─── Recorded information

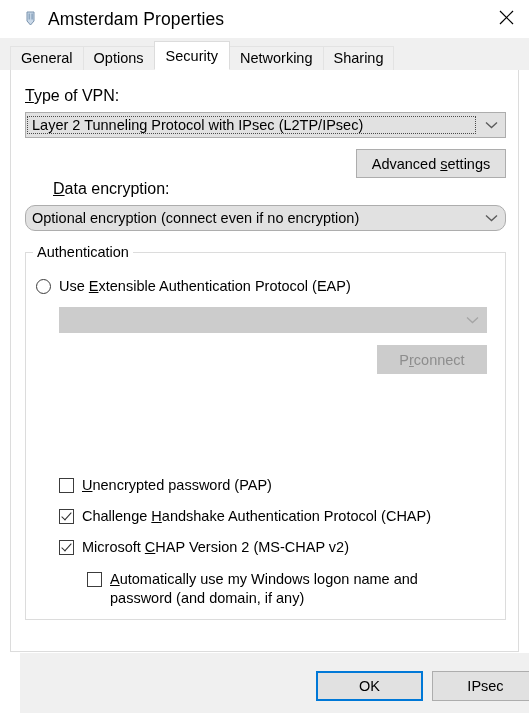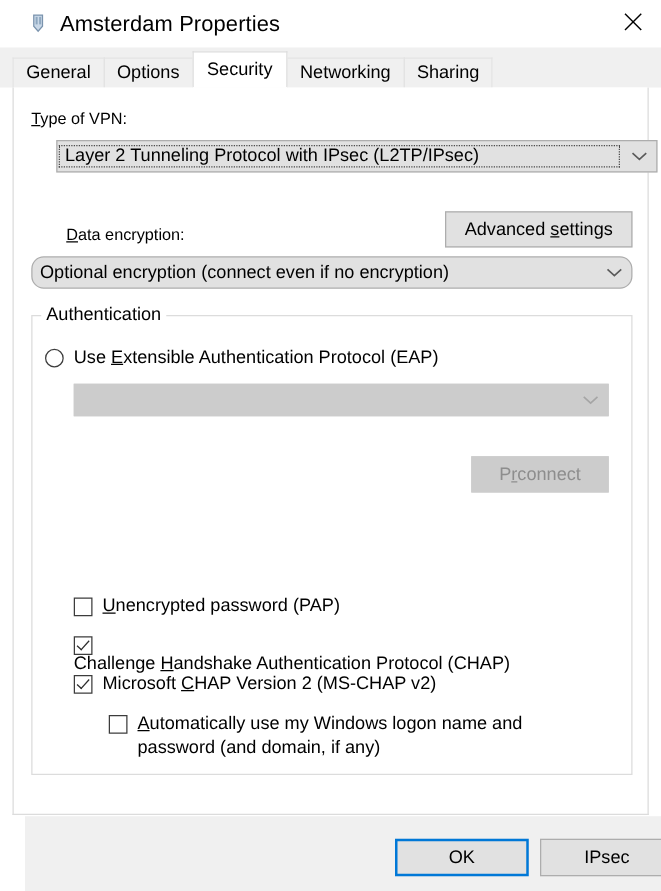--- a/index.html
+++ b/index.html
@@ -103,21 +103,21 @@
     box-sizing: border-box;
   }
   .content-inner {
     position: relative;
     width: 100%;
     height: 100%;
   }
 
   .lbl {
     position: absolute;
-    font-size: 13px;
+    font-size: 16px;
     color: #000;
     white-space: nowrap;
   }
   .u { text-decoration: underline; }
 
   
   .combo {
     position: absolute;
     box-sizing: border-box;
     background: #e1e1e1;
@@ -157,21 +157,20 @@
     box-sizing: border-box;
     background: #e1e1e1;
     border: 1px solid #adadad;
     font-size: 14.5px;
     color: #000;
     display: flex;
     align-items: center;
     justify-content: center;
     white-space: nowrap;
     font-family: "Liberation Sans", sans-serif;
-    margin-top: 20px;
   }
   .btn.disabled {
     background: #cccccc;
     border: 1px solid #cccccc;
     color: #8d8d8d;
   }
 
   
   .groupbox {
     position: absolute;
@@ -307,21 +306,21 @@
     <div class="tab">Networking</div>
     <div class="tab">Sharing</div>
   </div>
 </div>
 
 <div class="content">
 <div class="content-inner">
 
   <div class="lbl" style="left:14px; top:17px;"><span class="u">T</span>ype of VPN:</div>
 
-  <div class="combo" style="left:14px; top:42px; width:481px; height:26px;margin-left:20px;">
+  <div class="combo" style="left:14px; top:42px; width:481px; height:26px;">
     <div class="combo-text focusbox">Layer 2 Tunneling Protocol with IPsec (L2TP/IPsec)</div>
     <div class="arrow">
       <svg width="13" height="8" viewBox="0 0 13 8">
             <polyline points="1,1.5 6.5,6.5 12,1.5" fill="none" stroke="#5a5a5a" stroke-width="1.3"></polyline>
           </svg>
     </div>
   </div>
 
   <div class="btn" style="left:345px; top:79px; width:150px; height:29px;">
     <span><span>Advanced </span><span class="u">s</span><span>ettings</span></span>
@@ -358,21 +357,21 @@
   <div class="btn disabled" style="left:366px; top:275px; width:110px; height:29px;">
     <span><span>P</span><span class="u">r</span><span>connect</span></span>
   </div>
 
 
   <div class="cb-row" style="left:48px; top:406px;">
     <span class="cb"></span>
     <span class="cb-label"><span></span><span class="u">U</span><span>nencrypted password (PAP)</span></span>
   </div>
 
-  <div class="cb-row" style="left:48px; top:437px;flex-direction:column;">
+  <div class="cb-row" style="left:48px; top:437px;">
     <span class="cb checked"></span>
     <span class="cb-label"><span>Challenge </span><span class="u">H</span><span>andshake Authentication Protocol (CHAP)</span></span>
   </div>
 
   <div class="cb-row" style="left:48px; top:468px;">
     <span class="cb checked"></span>
     <span class="cb-label"><span>Microsoft </span><span class="u">C</span><span>HAP Version 2 (MS-CHAP v2)</span></span>
   </div>
 
   <div class="cb-row" style="left:76px; top:500px;">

──────

Exercise instructions:
Could you write the entries out again exactly, without their pictures?

Exercise result:
--- a/index.html
+++ b/index.html
@@ -103,21 +103,21 @@
     box-sizing: border-box;
   }
   .content-inner {
     position: relative;
     width: 100%;
     height: 100%;
   }
 
   .lbl {
     position: absolute;
-    font-size: 13px;
+    font-size: 16px;
     color: #000;
     white-space: nowrap;
   }
   .u { text-decoration: underline; }
 
   
   .combo {
     position: absolute;
     box-sizing: border-box;
     background: #e1e1e1;
@@ -157,21 +157,20 @@
     box-sizing: border-box;
     background: #e1e1e1;
     border: 1px solid #adadad;
     font-size: 14.5px;
     color: #000;
     display: flex;
     align-items: center;
     justify-content: center;
     white-space: nowrap;
     font-family: "Liberation Sans", sans-serif;
-    margin-top: 20px;
   }
   .btn.disabled {
     background: #cccccc;
     border: 1px solid #cccccc;
     color: #8d8d8d;
   }
 
   
   .groupbox {
     position: absolute;
@@ -307,21 +306,21 @@
     <div class="tab">Networking</div>
     <div class="tab">Sharing</div>
   </div>
 </div>
 
 <div class="content">
 <div class="content-inner">
 
   <div class="lbl" style="left:14px; top:17px;"><span class="u">T</span>ype of VPN:</div>
 
-  <div class="combo" style="left:14px; top:42px; width:481px; height:26px;margin-left:20px;">
+  <div class="combo" style="left:14px; top:42px; width:481px; height:26px;">
     <div class="combo-text focusbox">Layer 2 Tunneling Protocol with IPsec (L2TP/IPsec)</div>
     <div class="arrow">
       <svg width="13" height="8" viewBox="0 0 13 8">
             <polyline points="1,1.5 6.5,6.5 12,1.5" fill="none" stroke="#5a5a5a" stroke-width="1.3"></polyline>
           </svg>
     </div>
   </div>
 
   <div class="btn" style="left:345px; top:79px; width:150px; height:29px;">
     <span><span>Advanced </span><span class="u">s</span><span>ettings</span></span>
@@ -358,21 +357,21 @@
   <div class="btn disabled" style="left:366px; top:275px; width:110px; height:29px;">
     <span><span>P</span><span class="u">r</span><span>connect</span></span>
   </div>
 
 
   <div class="cb-row" style="left:48px; top:406px;">
     <span class="cb"></span>
     <span class="cb-label"><span></span><span class="u">U</span><span>nencrypted password (PAP)</span></span>
   </div>
 
-  <div class="cb-row" style="left:48px; top:437px;flex-direction:column;">
+  <div class="cb-row" style="left:48px; top:437px;">
     <span class="cb checked"></span>
     <span class="cb-label"><span>Challenge </span><span class="u">H</span><span>andshake Authentication Protocol (CHAP)</span></span>
   </div>
 
   <div class="cb-row" style="left:48px; top:468px;">
     <span class="cb checked"></span>
     <span class="cb-label"><span>Microsoft </span><span class="u">C</span><span>HAP Version 2 (MS-CHAP v2)</span></span>
   </div>
 
   <div class="cb-row" style="left:76px; top:500px;">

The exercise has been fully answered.